A/ Le principe de liberté contractuelle des personnes publiques n’est pas un principe reconnu de valeur constitutionnelle, mais la jurisprudence du Conseil constitutionnel conduit à penser qu’il existe néanmoins :

  • CC, 1994, Loi relative à la protection sociale complémentaire des salariés : “aucune norme de valeur constitutionnelle ne garantit le principe de la liberté contractuelle” ;
  • CC, 1997, Loi créant les plans d’épargne retraite : la méconnaissance du principe de liberté contractuelle “ne peut être invoquée que dans le cas où elle conduirait à porter atteinte à des droits et libertés constitutionnellement garantis” ;
  • CC, 1999, Loi relative au PACS : “les dispositions générales du Code civil relatives aux contrats et aux obligations conventionnelles auront vocation à s’appliquer” au nouveau pacte.
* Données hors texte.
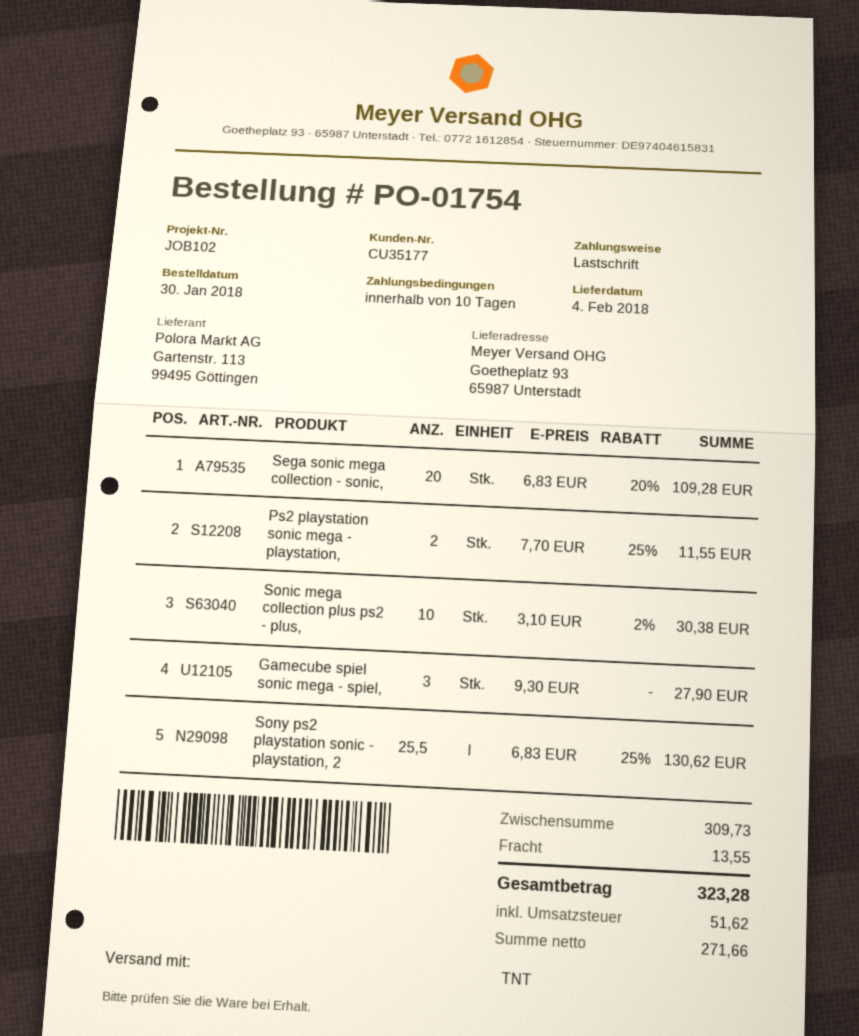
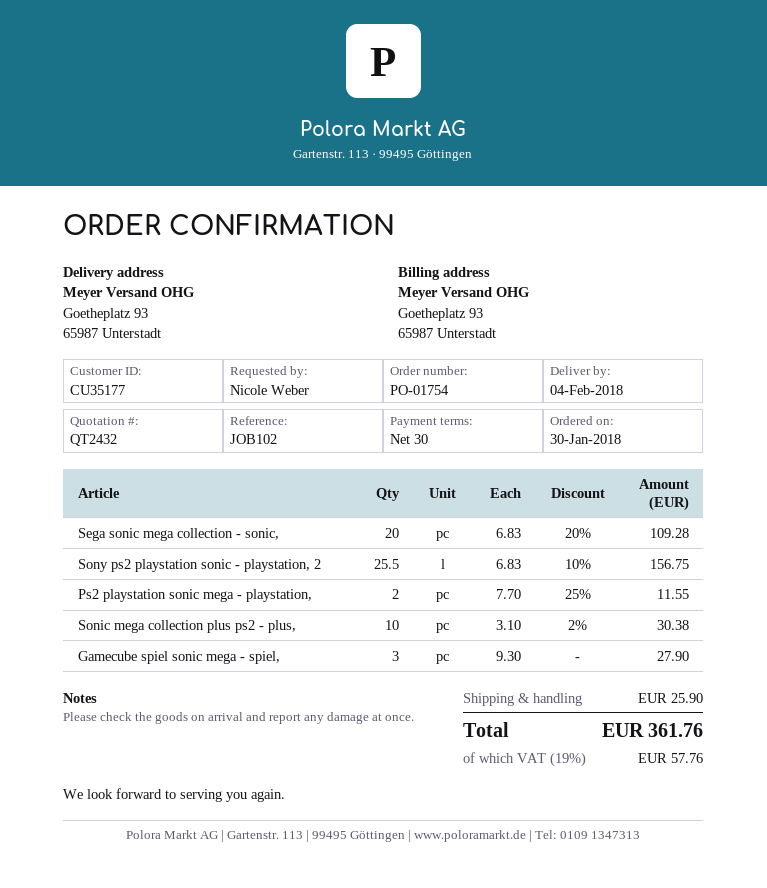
payment terms: 10 days -> 30 days
Sony ps2 playstation sonic - playstation, 2: 25.5 x 6.83 - 25% = 130.62 -> 25.5 x 6.83 - 10% = 156.75
shipping: 13.55 -> 25.90
tax: 51.62 -> 57.76
total: 323.28 -> 361.76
Le Code civil exprime ainsi un droit commun des contrats, ce qui signifie que le législateur ne peut pas s’affranchir du respect des stipulations contractuelles, sauf pour des motifs d’intérêt général suffisant.
  • CC, 2000, LFSS pour 2001 : la liberté contractuelle découle de l’art. 4 DDHC selon lequel “la liberté consiste à pouvoir faire tout ce qui ne nuit pas à autrui”, elle a donc un fondement constitutionnel.

B/ En ce qui concerne le Conseil d’Etat, il estime qu’il existe pour les personnes publiques un principe de liberté auquel seule la loi peut apporter des restrictions (CE, 1998, Sté Borg-Wagner : les dispositions dérogeant au principe de liberté contractuelle sont d’interprétation stricte). En effet, les personnes publiques ne peuvent pas contracter en toute matière parce que, par nature, certaines questions doivent être traitées par voie de décision unilatérale, c’est le cas de :

  • la police administrative (CE, 1932, Ville de Castelnaudary) ;
  • l’organisation du service (CE, 1961, Barbaro) ;
  • lorsque le législateur prévoit que ces questions feront l’objet de décrets en CE (CE, 1978, Syndicat national de l’enseignement technique agricole public).

Le Conseil constitutionnel ajoute que la loi ne peut pas autoriser des contrats de délégation dans les “les tâches inhérentes à l’exercice par l’Etat de ses missions de souveraineté” (CC, 2002, Loi d’orientation et de programmation pour la justice).